Paula lo escuchaba en silencio horrorizada, quería rechazar el desagrado que había en las palabras que él pronunciaba en ese tono inexpresivo, sabía cuánto dolor, cuánta angustia debían cubrir. Sin querer, sentía compasión por él.


De repente Pedro encogió los hombros, como si se desembarazara de una carga molesta, tenía un tono más ligero y más cínico cuando volvió a hablar.


—Desde luego, que como adulto, uno se da cuenta que no sólo un miembro de la pareja es culpable de las desavenencias en un matrimonio. Me atrevo a decir que mi madre también jugó su papel en la destrucción de su relación, aunque de niño no me percaté de ello. Lo que sí sé es que mi padre nunca debió casarse. Era el tipo de hombre que no se puede dedicar a una sola mujer...


Pedro se inclinó al frente y miró la canasta de Paula.


— ¿Rosas... regalo para su amante? —La sonrisa era muy cínica—. ¿No debe ser al revés? ¿No debería ser él quien le regalara las rosas, quien las colocara todavía húmedas por el rocío encima de su almohada como en las antiguas tradiciones románticas? Pero, lo olvidaba, él no puede estar con usted por las mañanas, ¿o sí? Tiene que regresar al lecho matrimonial. No me sorprende que usted pretenda quedarse con esta cabaña. Es ideal como escondite para unos amantes; alejada del resto del mundo, un Paraíso secreto, apartado, privado. ¿En algún momento se pregunta como vivirá su otra vida, como será su esposa? Sí, desde luego, ¿no? No podría dejar de hacerlo. ¿Ora por que quede libre, o finge estar contenta con las cosas como están, agradecida por poder disfrutar de la pequeña parte de su tiempo que le puede dar, pensando que algún día será diferente; que algún día, él será libre?


—No es así —Paula protestó enojada—. Usted no...


— ¿Yo no qué? —la interrumpió—. ¿No comprendo? ¿Como su esposa? ¿Cómo con su sexo engaña al amor? —Le dio la espalda—. ¿Le parece bien que regrese esta tarde con mis cosas, o... interfiere con su vida privada?

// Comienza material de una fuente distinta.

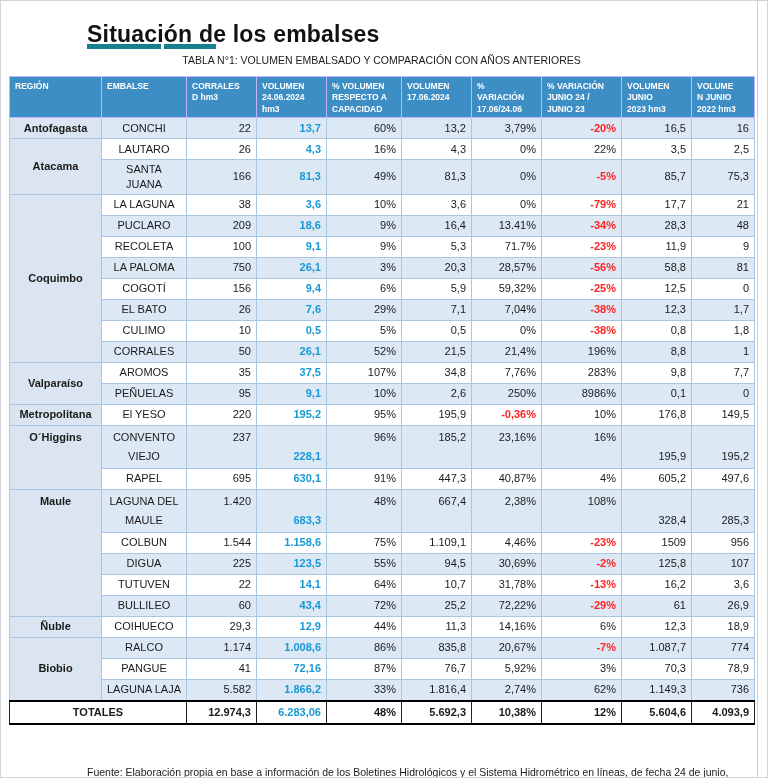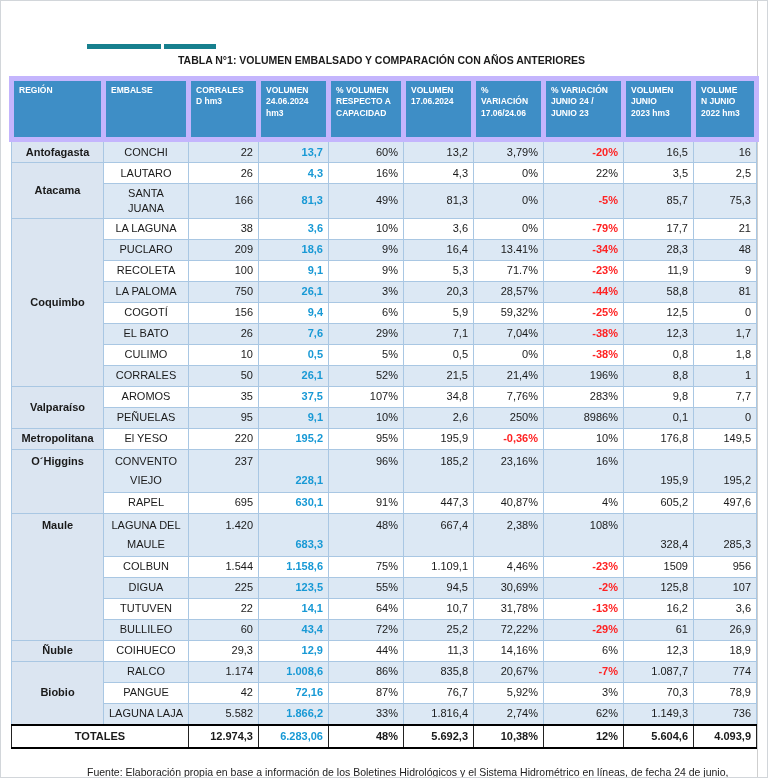--- a/index.html
+++ b/index.html
@@ -116,6 +116,7 @@
 <div class="page">
   <div class="right-edge-line"></div>
 
+  <h1 class="page-title">Situación de los embalses</h1>
 
   <div class="title-underline">
     <span class="seg1"></span>

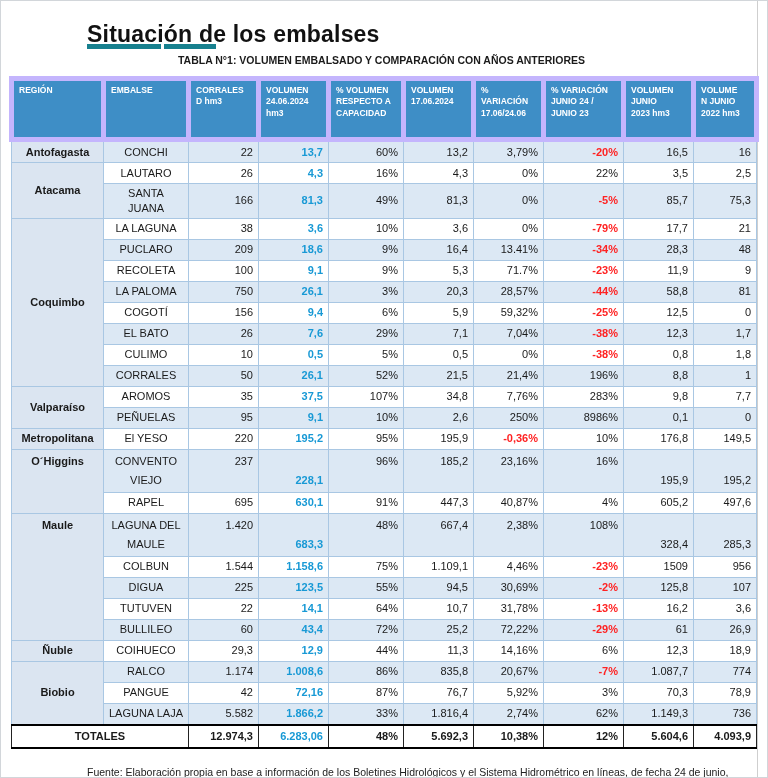--- a/index.html
+++ b/index.html
@@ -42,7 +42,7 @@
     width: 745px;
     text-align: center;
     font-size: 10.5px;
-    font-weight: bold;
+    font-weight: normal;
     color: #1a1a1a;
   }
   .table-wrap {

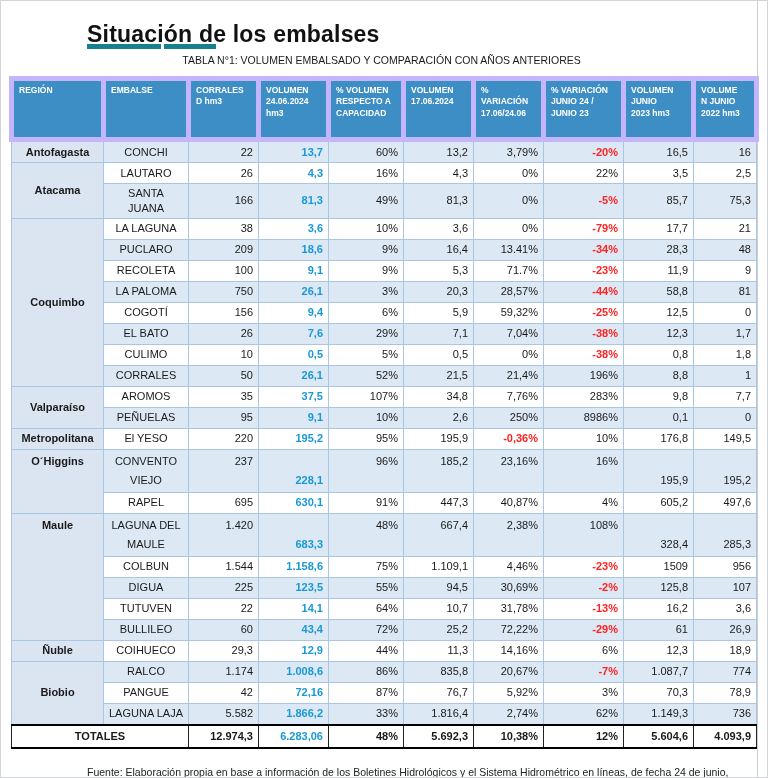--- a/index.html
+++ b/index.html
@@ -62,10 +62,10 @@
     font-weight: bold;
     text-align: left;
     vertical-align: top;
-    padding: 4px 3px 16px 5px;
+    padding: 4px 3px 0 5px;
     white-space: pre-line;
     line-height: 1.35;
-    border: 5px solid #c4b5fd;
+    border: 1px solid #c4b5fd;
     height: 36px;
   }
   td {

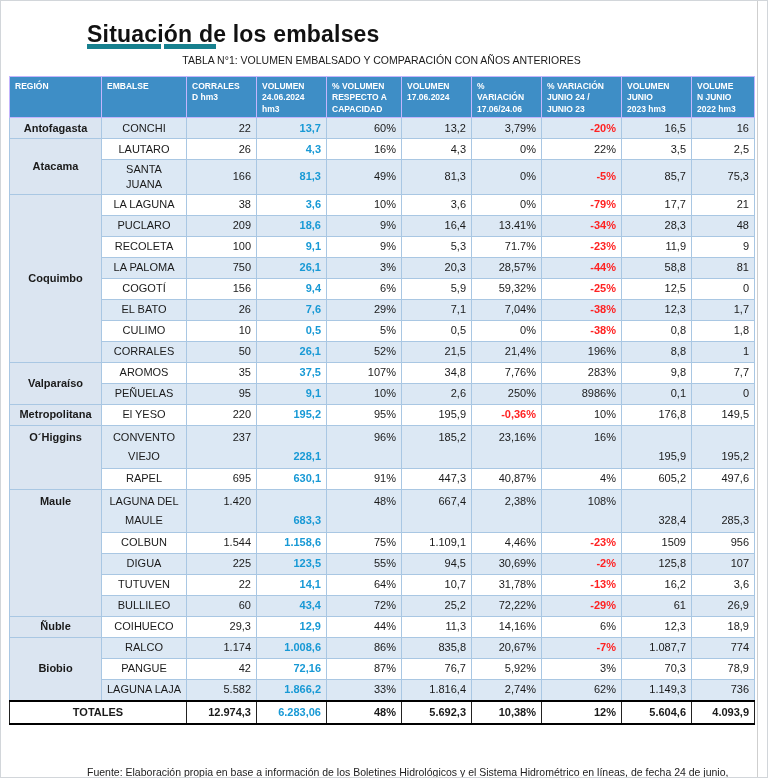--- a/index.html
+++ b/index.html
@@ -244,7 +244,7 @@
             <td class="num">3%</td>
             <td class="num">20,3</td>
             <td class="num">28,57%</td>
-            <td class="num neg">-44%</td>
+            <td class="num neg">-56%</td>
             <td class="num">58,8</td>
             <td class="num">81</td>
           </tr>

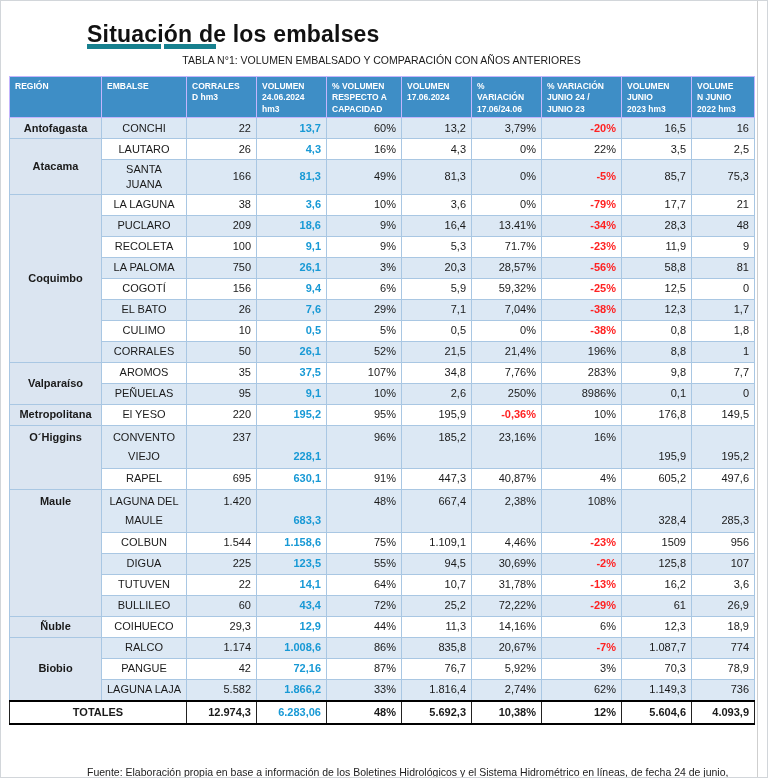--- a/index.html
+++ b/index.html
@@ -440,7 +440,7 @@
           </tr>
           <tr>
             <td class="embalse">PANGUE</td>
-            <td class="num">42</td>
+            <td class="num">41</td>
             <td class="num vol">72,16</td>
             <td class="num">87%</td>
             <td class="num">76,7</td>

—No, en lo absoluto —respondió Paula furiosa—. De hecho...


—Bien, estaré aquí como a las tres —le dijo, empezaba a alejarse hacia la verja, con los movimientos gráciles de un atleta natural.


Impotente, Paula lo veía, se preguntaba por qué no actuó cuando tuvo la oportunidad y le dijo no sólo lo equivocado que estaba en sus conclusiones, sino también que ella cambió de idea y ya no estaba dispuesta a que se alojara en su casa. Era demasiado tardo para desear que sus reacciones hubieran sido más veloces. 


Se había ido.


El perfume de las rosas la rodeaba. Con ternura, tocó uno de los botones. Pobre, niño, debió sentirse desolado cuando perdió a su abuela. 


Ella comprendía bien las emociones que lo llevaron a destruir sus rosales... el dolor y la frustración. Debió considerarse tan solo, abandonado. Para ella, era fácil comprender lo que él vivió. Demasiado fácil, se advirtió mientras caminaba de regreso a la casa. Se recordó que no era con el niño con quien trataría sino con el hombre y que ese hombre llegó con precipitación a la conclusión más errónea o injusta acerca de ella, basado en sospechas y muy pocos conocimientos.